Start of MATERIAL PROVIDED

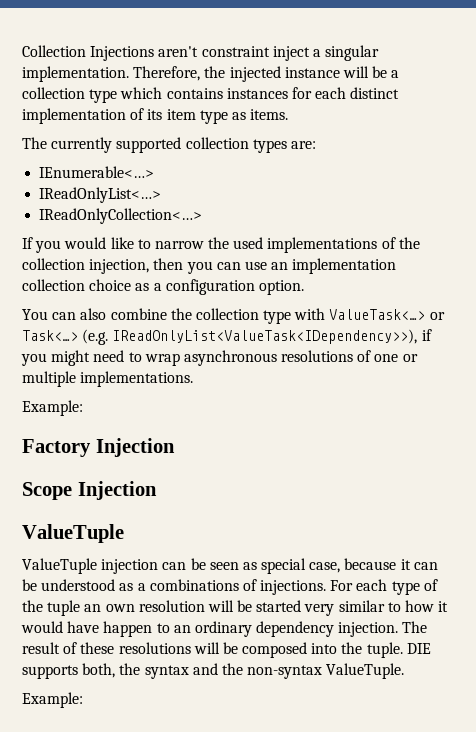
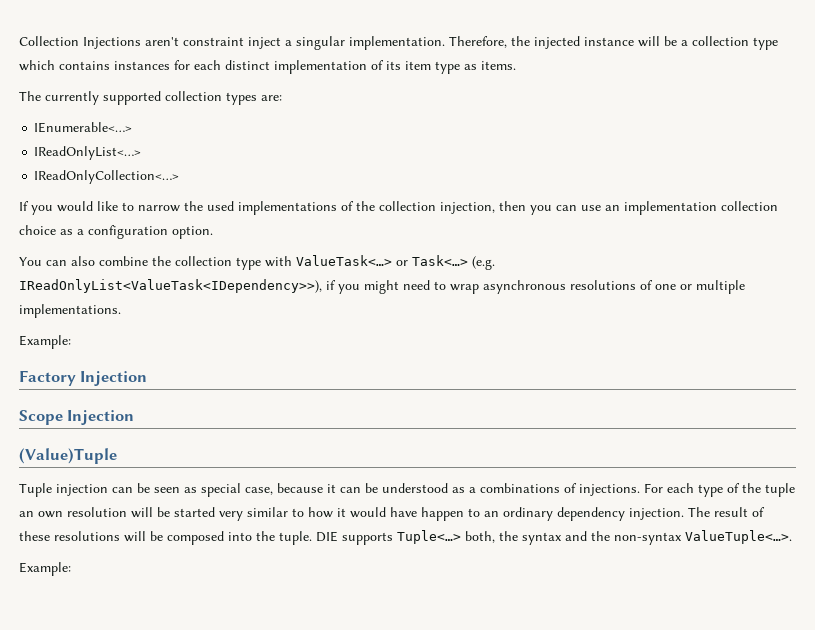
[22,524,124,543] [22,558,97,574] ValueTuple // ValueTuple -> [19,448,117,464] [19,483,52,497] (Value)Tuple // Tuple
(78, 672) none -> [397,530,461,544] Tuple<…>
[326,663,405,679] ValueTuple. -> [685,530,792,544] ValueTuple<…>.

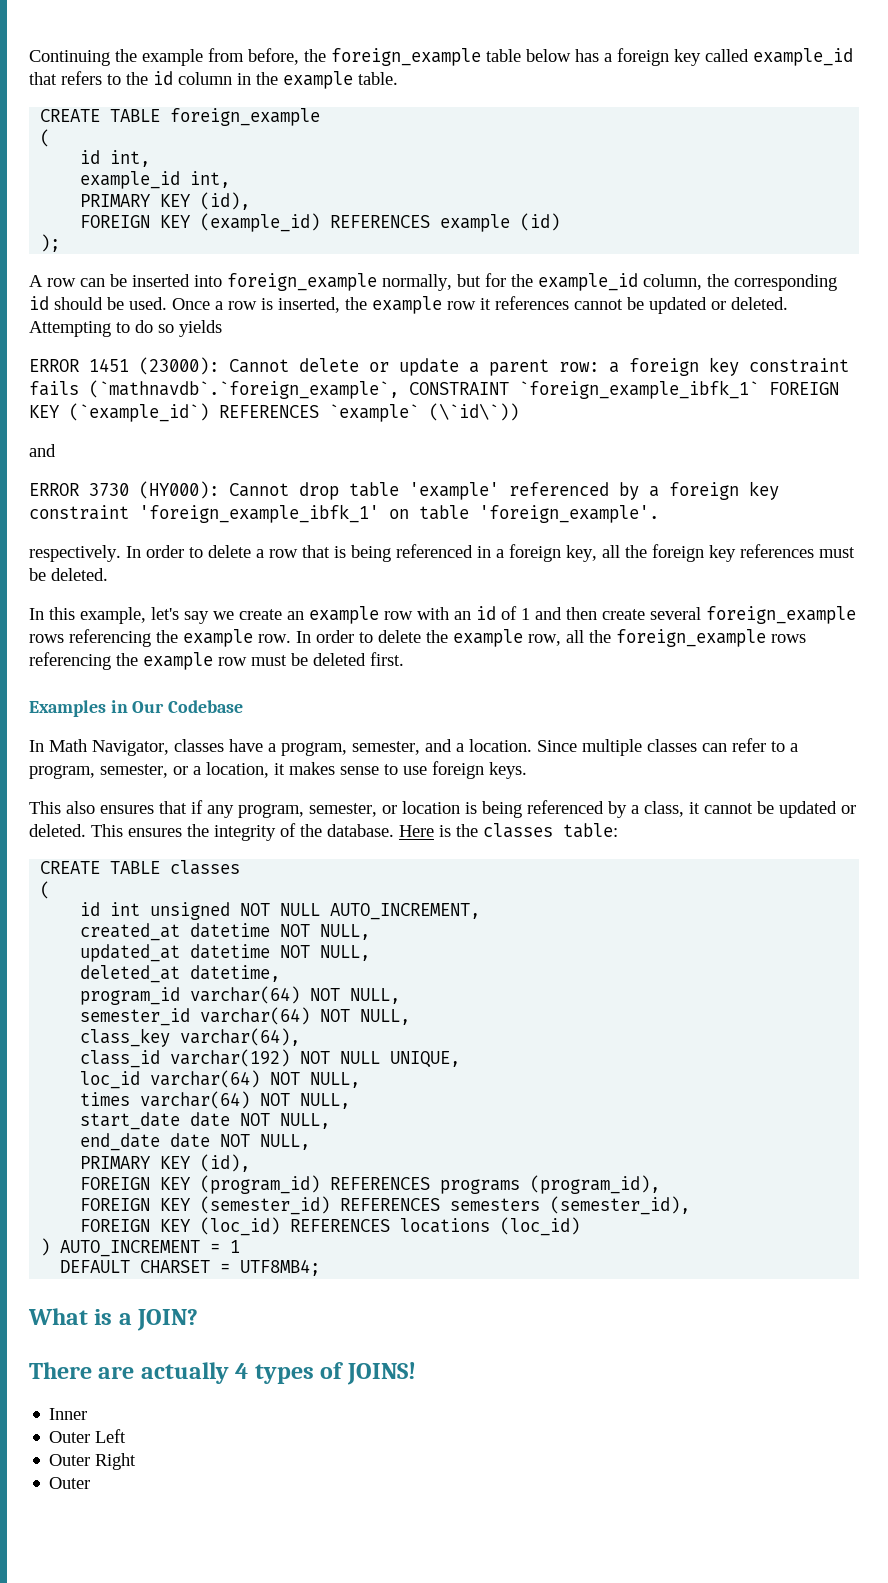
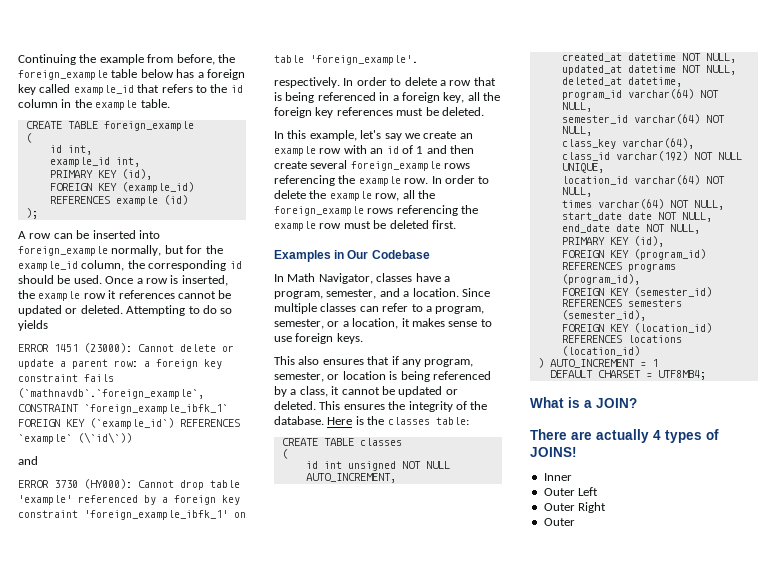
[80,1071,141,1089] loc_id -> [561,176,628,185] location_id
[200,1217,281,1236] (loc_id) -> [633,323,712,333] (location_id)
[500,1217,581,1236] (loc_id) -> [561,346,640,356] (location_id)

End of MATERIAL PROVIDED

#### TASK OBJECTIVE:
Which lines above include the word "ValueTuple"? Pick them out and copy them.

#### EXPECTED OUTPUT:
[22,524,124,543] [22,558,97,574] ValueTuple // ValueTuple -> [19,448,117,464] [19,483,52,497] (Value)Tuple // Tuple
[326,663,405,679] ValueTuple. -> [685,530,792,544] ValueTuple<…>.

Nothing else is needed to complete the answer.